* [Prompt] Both the line with "Furla Lime Green" and the line with "Furla Babylon Black" in the records below must appear in the output, along with every line between them, exactly and with nothing added.

* [Given data]
————

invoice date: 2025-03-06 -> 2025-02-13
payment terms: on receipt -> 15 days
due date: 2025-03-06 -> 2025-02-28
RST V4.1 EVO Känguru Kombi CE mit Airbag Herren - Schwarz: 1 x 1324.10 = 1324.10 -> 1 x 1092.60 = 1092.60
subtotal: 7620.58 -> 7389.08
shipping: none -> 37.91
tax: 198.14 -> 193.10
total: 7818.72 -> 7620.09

————

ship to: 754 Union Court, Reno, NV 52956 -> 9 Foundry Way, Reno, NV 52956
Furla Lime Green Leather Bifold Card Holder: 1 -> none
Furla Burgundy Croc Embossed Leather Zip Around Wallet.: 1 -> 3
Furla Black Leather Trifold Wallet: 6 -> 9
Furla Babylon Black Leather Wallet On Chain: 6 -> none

————

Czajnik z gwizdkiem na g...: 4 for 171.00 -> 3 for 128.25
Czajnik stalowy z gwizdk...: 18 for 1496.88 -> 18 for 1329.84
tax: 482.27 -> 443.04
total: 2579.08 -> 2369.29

————

* [Reply]
Furla Lime Green Leather Bifold Card Holder: 1 -> none
Furla Burgundy Croc Embossed Leather Zip Around Wallet.: 1 -> 3
Furla Black Leather Trifold Wallet: 6 -> 9
Furla Babylon Black Leather Wallet On Chain: 6 -> none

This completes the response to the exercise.